Bower SFDRF Digital Macro Ring Light Flash for Nikon, Canon, Pentax & Olympus Digital Reviews

Average Customer Rating - 2.4 out of 5 stars

5 customer reviews

3.0 out of 5 stars Ok product, not for the professional though!, June 5, 2007
We purchased this product to reduce shadows and glare on items one photographed with close up macro photography for sale at online auctions. It works duly well, but will need some facilitate from you to be worth it.

The flash is too "hot" at its stock settings. You'll need to adjust your camera to compensate for the overexposure or try to fix it in a photo editing program. The settings are not adjustable on the flash.

The cable from freestyle pack to flash is short and has too much tension. If you try to use autofocus, it pulls the lens out of focus cause the camera to constantly attempt to readjust. If you then try manual focus, the rigidity is enough to pull it out of focus if using a sensitive lens. I've tried stretching the cord out, but it hasn't help much. The construction is also almost entirely thin plastic, from the foot and battery pack to the flash. I'd be exceptionally careful not to knock the battery pack against anything too rock-hard or you'll be out a flash.


1.0 out of 5 stars Blew out on third flash., July 1, 2007
Everything is cheap about this product. The circuit board fried on the third shot. Warranty non-exsistant, since you have to wage to ship both ways. There was no way I be going to sink more cash into this. That surge when it blew could have taken out my camera and lens. Bite the bullet and run with a real product, or work around it.

2.0 out of 5 stars "Auto" setting doesn't work??, February 8, 2010
I didn't expect seriously from a unit at this price, but this flash is too HOT!! The manual setting is useless for close-up, and the auto setting doesn't seem to be to make a bit of difference.

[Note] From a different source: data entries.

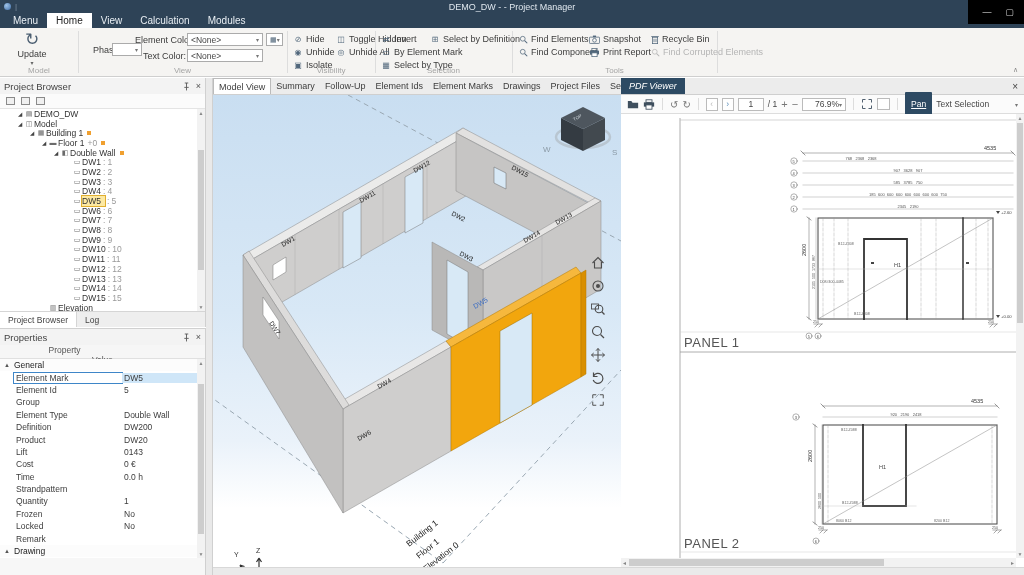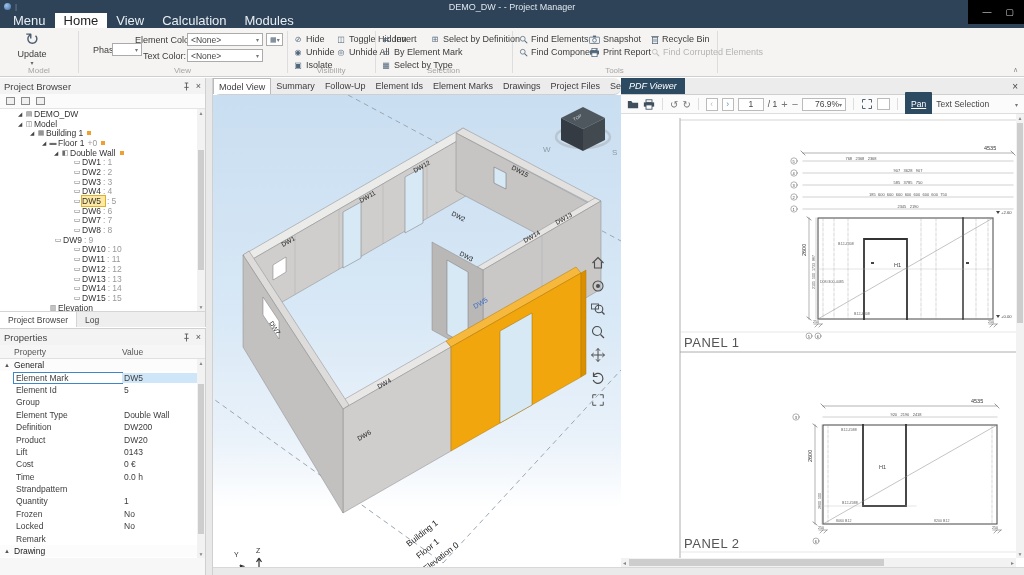"Menu" .menu-item { font-size: 13px -> 10px }
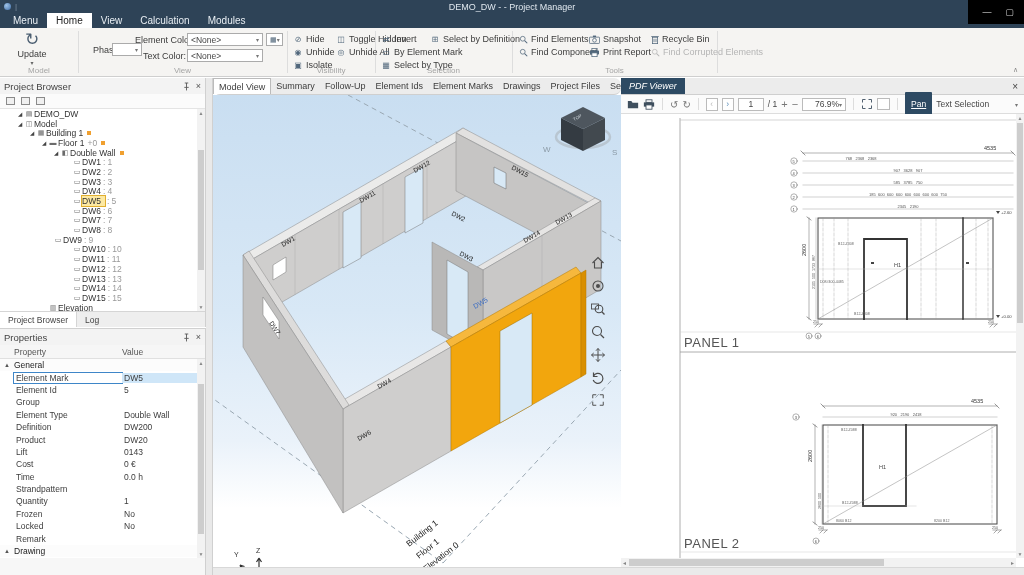"Model View" .ctabs { border-radius: 7px -> none }
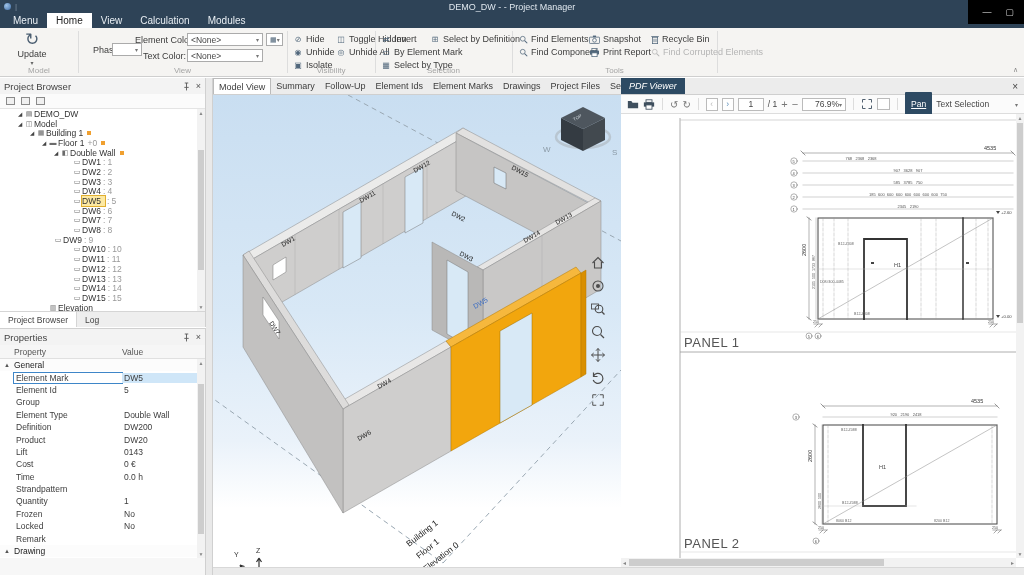"DW9" div.trow { padding-left: 53px -> 72px }
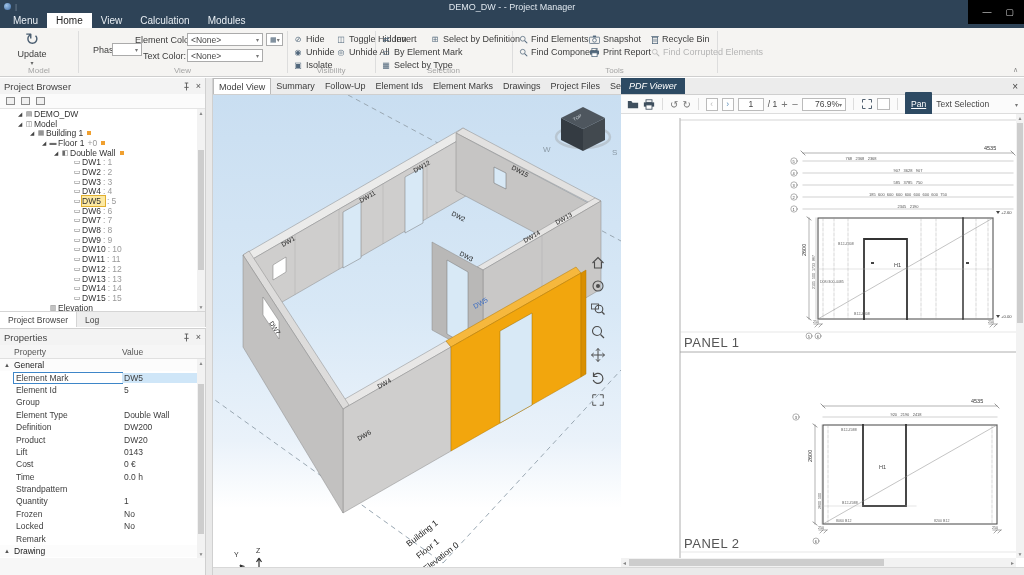"Property" .props-colhead { flex-direction: none -> column }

But, like I said, at this proce, I can us some ND filter.

1.0 out of 5 stars Piece of junk, May 1, 2009
This is a complete waste of money since it's a piece of cast-offs. First of all there be broken pieces of plastic in the hotshoe unit/battery compartment that holds the front piece in place and second of adjectives it's all cheap foreign crap. I should have set it was too good to be true for beneath a c-note for a ring flash unit for my digital camera. Buyer beware! It fires on it's own without depressing the shutter button and it's really cheaply made...

5.0 out of 5 stars works even better than expected, May 18, 2007
This ring flash is wonderful. First article, it really is a ring flash, not a ring light. That means vastly more street light, albeit in a similarly shorter period. It is much more powerful than I thought it would be. Even at 1/250 and f/16, I bring back a great close-up exposure.

For over a year, I used a Canon S1 IS (Image Stabilization) digital camera. My new Nikon D80 camera is wonderful but Nikon locates their image stabilization not within the camera, but in their VR (Vibration Reduction) lenses. I need extra depth of enclosed space so I have to use higher-numbered (smaller-diameter iris) f-stops. That means long exposures. Handheld photos enjoy too much shake with the long exposures. Since I haven't saved adequate pennies (and it takes lots and lots of them) to buy a VR lens, my close-up photos are fuzzy unless I put them on a tripod. Tripod is synonymous with beefy, bulky, clunky, cumbersome, and loathed.

More light is a solution but my D80's integral flash casts unwanted philosophical shadows. The Bower SFDRF Digital MACRO Ring Light Flash doesn't cast those shadows and gives me so much street light I can take 1/250th of a second exposures at f/16. That means I can handhold my camera contained by my shaky paws and take spontaneous sharp close-up photos.